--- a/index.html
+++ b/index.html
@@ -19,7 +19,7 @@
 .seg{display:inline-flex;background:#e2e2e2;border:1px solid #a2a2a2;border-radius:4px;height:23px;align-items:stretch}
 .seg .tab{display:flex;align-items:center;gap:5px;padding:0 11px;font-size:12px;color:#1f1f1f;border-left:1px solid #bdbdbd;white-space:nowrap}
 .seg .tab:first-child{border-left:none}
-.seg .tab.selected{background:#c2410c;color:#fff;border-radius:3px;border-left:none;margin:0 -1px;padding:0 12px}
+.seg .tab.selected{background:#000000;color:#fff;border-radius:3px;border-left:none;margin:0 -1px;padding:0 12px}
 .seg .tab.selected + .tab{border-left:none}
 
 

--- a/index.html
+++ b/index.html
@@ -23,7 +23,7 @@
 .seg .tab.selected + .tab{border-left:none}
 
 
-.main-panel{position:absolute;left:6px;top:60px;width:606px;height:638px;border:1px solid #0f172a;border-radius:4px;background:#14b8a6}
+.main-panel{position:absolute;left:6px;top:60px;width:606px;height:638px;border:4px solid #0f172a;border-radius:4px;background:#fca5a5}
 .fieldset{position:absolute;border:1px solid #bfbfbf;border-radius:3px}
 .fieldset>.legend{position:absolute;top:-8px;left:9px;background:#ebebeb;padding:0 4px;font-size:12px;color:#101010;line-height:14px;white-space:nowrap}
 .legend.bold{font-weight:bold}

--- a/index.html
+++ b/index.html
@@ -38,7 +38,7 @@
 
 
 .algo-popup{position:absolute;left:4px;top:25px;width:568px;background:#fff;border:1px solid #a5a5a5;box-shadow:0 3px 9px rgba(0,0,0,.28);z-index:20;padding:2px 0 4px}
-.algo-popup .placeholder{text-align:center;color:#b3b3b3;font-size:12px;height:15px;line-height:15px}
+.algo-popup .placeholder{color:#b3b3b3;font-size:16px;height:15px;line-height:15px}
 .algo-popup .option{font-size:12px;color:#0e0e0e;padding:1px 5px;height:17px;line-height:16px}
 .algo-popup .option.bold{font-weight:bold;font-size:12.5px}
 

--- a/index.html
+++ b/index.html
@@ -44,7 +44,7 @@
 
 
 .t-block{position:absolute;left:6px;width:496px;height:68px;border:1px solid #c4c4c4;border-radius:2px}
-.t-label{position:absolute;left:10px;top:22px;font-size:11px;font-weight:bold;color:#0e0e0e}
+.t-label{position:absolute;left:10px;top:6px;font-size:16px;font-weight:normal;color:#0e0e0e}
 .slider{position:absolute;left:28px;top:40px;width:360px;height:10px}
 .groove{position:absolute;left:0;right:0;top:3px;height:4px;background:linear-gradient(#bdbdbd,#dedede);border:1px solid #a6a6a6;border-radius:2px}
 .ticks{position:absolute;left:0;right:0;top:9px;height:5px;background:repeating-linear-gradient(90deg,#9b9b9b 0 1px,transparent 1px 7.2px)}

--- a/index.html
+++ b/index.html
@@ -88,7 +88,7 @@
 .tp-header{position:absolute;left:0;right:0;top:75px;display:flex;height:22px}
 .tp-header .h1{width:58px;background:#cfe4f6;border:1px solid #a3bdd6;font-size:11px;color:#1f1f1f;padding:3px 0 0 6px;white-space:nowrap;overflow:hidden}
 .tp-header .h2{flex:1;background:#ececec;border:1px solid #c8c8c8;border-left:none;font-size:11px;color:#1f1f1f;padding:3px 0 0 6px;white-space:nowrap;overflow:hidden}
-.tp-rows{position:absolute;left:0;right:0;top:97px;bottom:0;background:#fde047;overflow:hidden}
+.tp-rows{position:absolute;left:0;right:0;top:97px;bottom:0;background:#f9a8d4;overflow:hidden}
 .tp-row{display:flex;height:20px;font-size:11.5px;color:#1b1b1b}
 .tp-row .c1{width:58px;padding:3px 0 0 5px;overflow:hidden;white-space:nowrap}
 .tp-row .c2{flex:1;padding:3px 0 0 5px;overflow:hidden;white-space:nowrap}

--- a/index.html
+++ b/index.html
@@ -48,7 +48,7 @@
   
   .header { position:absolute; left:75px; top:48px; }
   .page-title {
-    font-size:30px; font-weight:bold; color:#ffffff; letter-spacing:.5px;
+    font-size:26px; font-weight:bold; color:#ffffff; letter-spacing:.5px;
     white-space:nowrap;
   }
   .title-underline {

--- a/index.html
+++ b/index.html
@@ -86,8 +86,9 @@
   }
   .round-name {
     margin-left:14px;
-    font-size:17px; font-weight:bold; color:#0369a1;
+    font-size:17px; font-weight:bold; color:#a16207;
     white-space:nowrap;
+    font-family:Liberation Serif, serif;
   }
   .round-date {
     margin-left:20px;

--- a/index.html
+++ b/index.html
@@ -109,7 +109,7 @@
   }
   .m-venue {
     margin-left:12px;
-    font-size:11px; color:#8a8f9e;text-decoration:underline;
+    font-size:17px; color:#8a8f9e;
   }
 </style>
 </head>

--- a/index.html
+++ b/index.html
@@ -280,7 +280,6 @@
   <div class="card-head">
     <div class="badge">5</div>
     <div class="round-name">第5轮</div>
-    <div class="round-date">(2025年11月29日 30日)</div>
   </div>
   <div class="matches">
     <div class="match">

• • •

## PROMPT
The required answer is each line of the data in which the word "spacing" appears.

## RESPONSE AREA
-    font-size:30px; font-weight:bold; color:#ffffff; letter-spacing:.5px;
+    font-size:26px; font-weight:bold; color:#ffffff; letter-spacing:.5px;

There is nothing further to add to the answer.